October 30, 1899
My Dearest Love,
As I write to you the sun is just making its appearance over the horizon, and the world is still quite asleep around me (as are my housemates). You may be set to admonish me for not getting enough sleep, but let me forestall that speech before you get too far. You see, I have just awoken from the most perfect and beautiful dream and found myself needing to write to you immediately.
I cannot even quite call it a dream, for it was more memory than imagination, and it was so vivid that I still feel it lingering even now. And what was the focus, you ask? You, Anne-girl. As my mind wandered the realms of reverie, I found myself wandering a familiar path towards the Avonlea ruins. As before, I came across you dancing to a music only you could hear, alight with the fiery glow of a crackling bonfire, ever the fire nymph made flesh. As I drank in the sight of you there, the world slowed and stilled and the entire universe became centered on you. My heart and soul leapt at the sight, calling out “there she is, there she is, there she is”.
Anne, I came to you that day knowing I loved you, although I had not yet accepted quite how deep that love flowed. But, looking back (something I have done time and again), I know now that seeing you then was the exact moment my soul realized it had found it’s true match. That no matter how far I travelled, or how much my mind tried to use logic or reasoning, I would never find another who would be a perfect fit in the way you are. I do believe that one can find love in many places and ways, and that one can even be so lucky as to find romantic love more than once in a lifetime (something I sincerely hope for Bash’s future—Mary will surely send someone along for him someday). But I also believe that true, everlasting soul-bonds are rare and absolute. I cannot begin to describe the overwhelming joy and gratitude I feel at having found my own so early in life. Anne, my Anne, what a life we will have! Some days the distance between us seems overwhelming, and the years of schooling we have left before truly beginning our lives together seem never-ending. But today I only find absolute comfort knowing we have a lifetime of love and adventure and passion before us, and that our souls remain entwined no matter the miles and days between us. For you are always with me, and I am always with you. I love you. I love you. I love you.
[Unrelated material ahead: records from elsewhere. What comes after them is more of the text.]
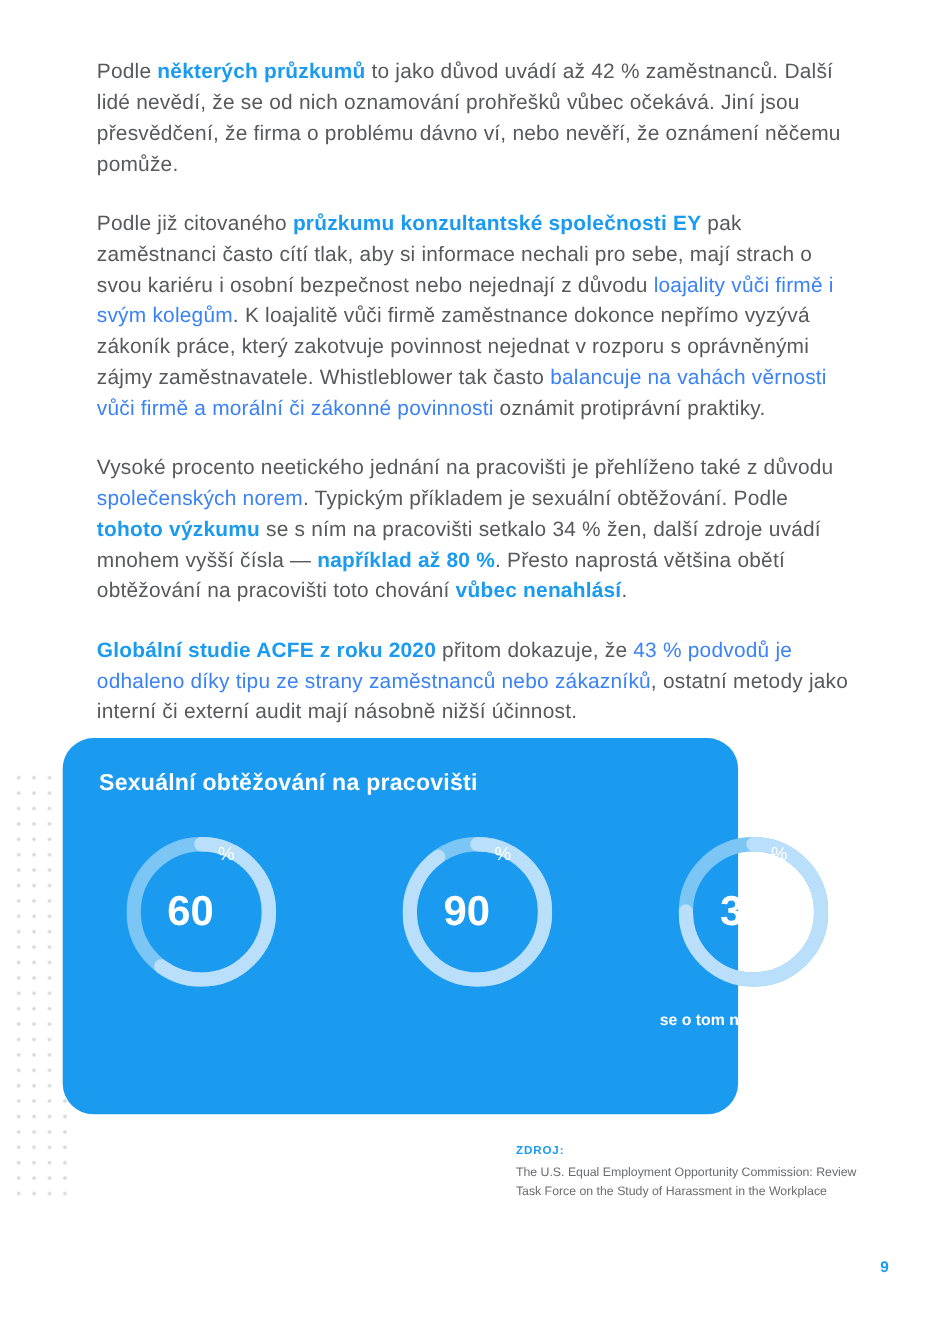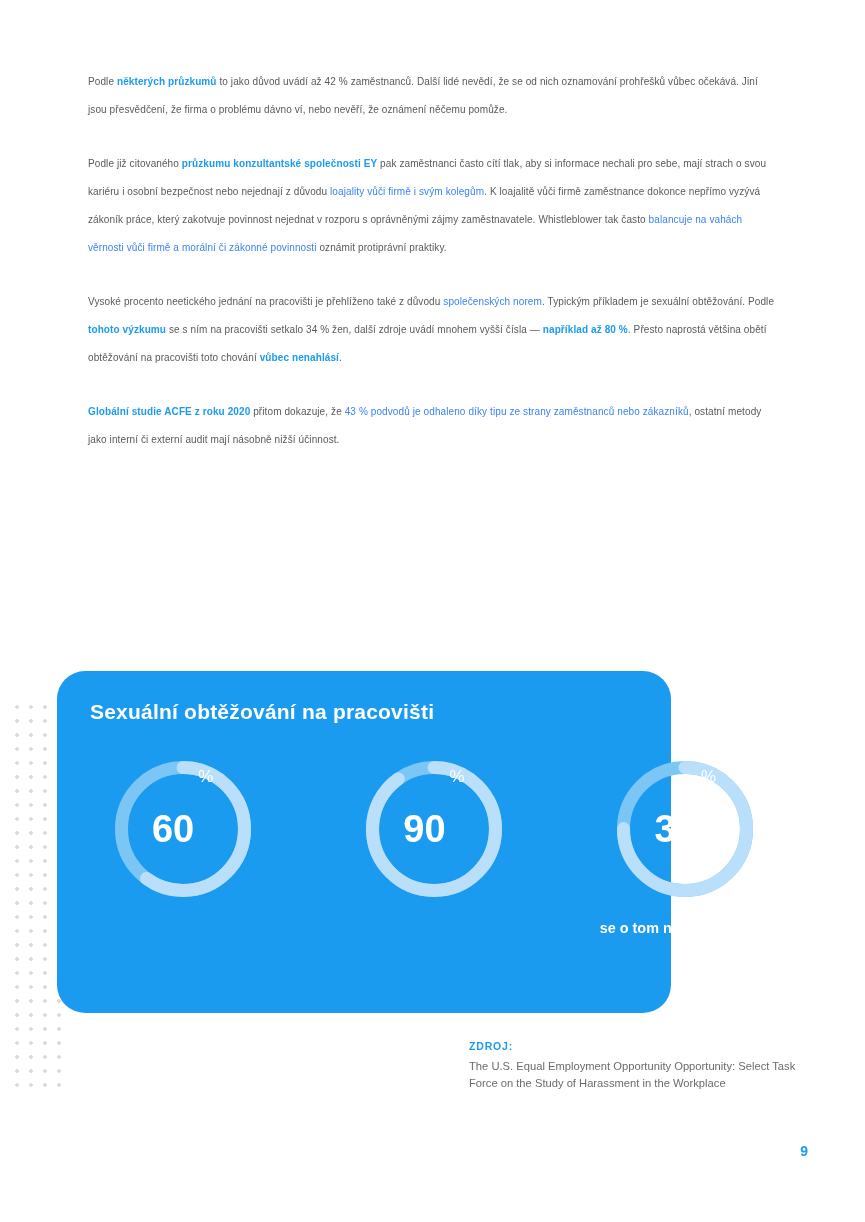--- a/index.html
+++ b/index.html
@@ -25,10 +25,10 @@
     width: 690px;
   }
   .para {
-    font-size: 10px;
+    font-size: 19px;
     line-height: 28px;
     color: #58595b;
-    margin: 16px 0 26px 0;
+    margin: 0 0 26px 0;
     letter-spacing: 0.01em;
   }
   .para:last-child { margin-bottom: 0; }

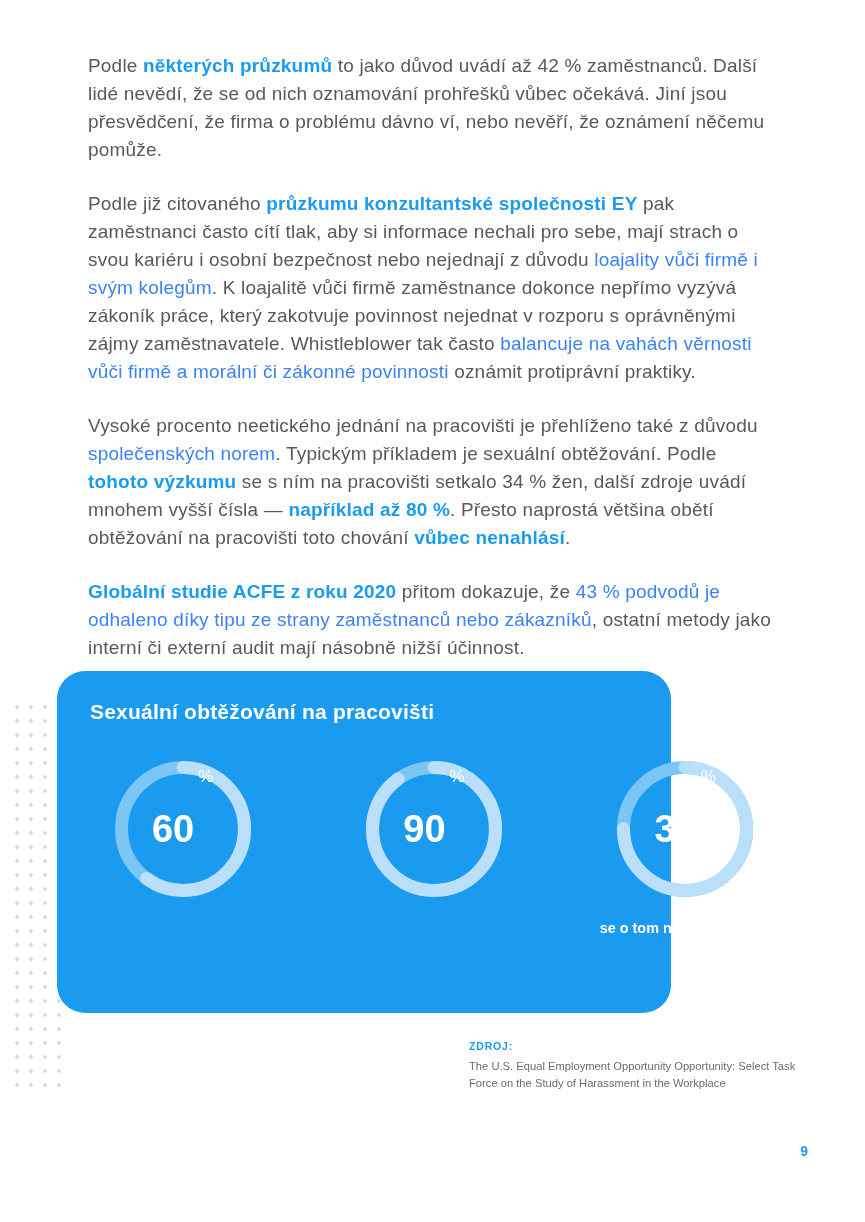--- a/index.html
+++ b/index.html
@@ -209,7 +209,7 @@
 
 <div class="source">
   <div class="source-title">ZDROJ:</div>
-  <div class="source-text">The U.S. Equal Employment Opportunity Opportunity: Select Task Force on the Study of Harassment in the Workplace</div>
+  <div class="source-text">The U.S. Equal Employment Opportunity Commission: Review Task Force on the Study of Harassment in the Workplace</div>
 </div>
 
 <div class="page-number">9</div>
What a romantic you have made of me, Anne-girl. Classes are done for the day and the spell I was under this morning has faded (though the sentiment has not!), allowing me to once again write to you like a normal human. Allow me to respond to your recent missive, which arrived with the post just this morning (a welcome surprise on the tail of my rather vivid dreams).
I am so happy to hear of your Thanksgiving with our families. It is hard to believe Delly is walking now—when I left she still seemed just a babe, and to think she has spent all this time growing up! It boggles the mind. I confess to spending much of this break being homesick, but before you worry, know that I actually had an enjoyable holiday all-told. Dr. Oak and her husband were so kind as to host a “Misfits Feast” for those of us who were stuck here for the holiday. Most of the student body did indeed go home for the week (to their own home or that of others), leaving behind a mere dozen or so. Other than myself and Ben, we were joined by a spattering of upperclassmen and a handful of fellow first-years. The Oaks are spectacular hosts and made us all feel welcome and joyful. After a delicious Thanksgiving meal (Anne, I swear the table was groaning with the weight of the food! Their cook doesn’t skimp and certainly knows her way around the kitchen!), we were entertained in the parlor with a delightful game called “charades.”
My love, you would have adored this game as much as you would have excelled at it! It is played in teams and the general idea is that you pull a word or phrase from a hat and then must act it out for your team to guess. You must do so silently, with absolutely no words or sounds, within one minute. I will confess that I considered the benefits of Sign Language, but that seems rather at odds with the spirit of the game, so we shall have to resist when we have the chance to play. While some of the fellows were rather reserved at first—it is quite silly, after all—once everyone loosened up it resulted in some truly hilarious moments. We were all in tears of laughter and played well into the night. We shall have to arrange to play with our own gathering of friends some time over Christmas break! I would be happy to host such an event. I am actually chuckling at the thought of Bash joining us—I have a suspicion he would give even you a run for your money.
I find myself suddenly missing you terribly. Christmas break seems so far away in this moment, although I know it really isn’t when compared to the days apart we have already put behind us. I cannot wait for our “date” under the stars in two days’ time. While I think of you constantly, and know you think of me too, I know I will feel that much closer to you when we are both looking up at the same stars, at the same time, sending our love across the sky.
Drat. Ben is knocking at my door—we have a study group at the library this evening and it appears I have lost track of the time. I am so sorry to cut this short, but it seems that duty calls. The audacity of responsibilities to interrupt romance.
Before I go, I will just say once more: I love you, I love you, I love you.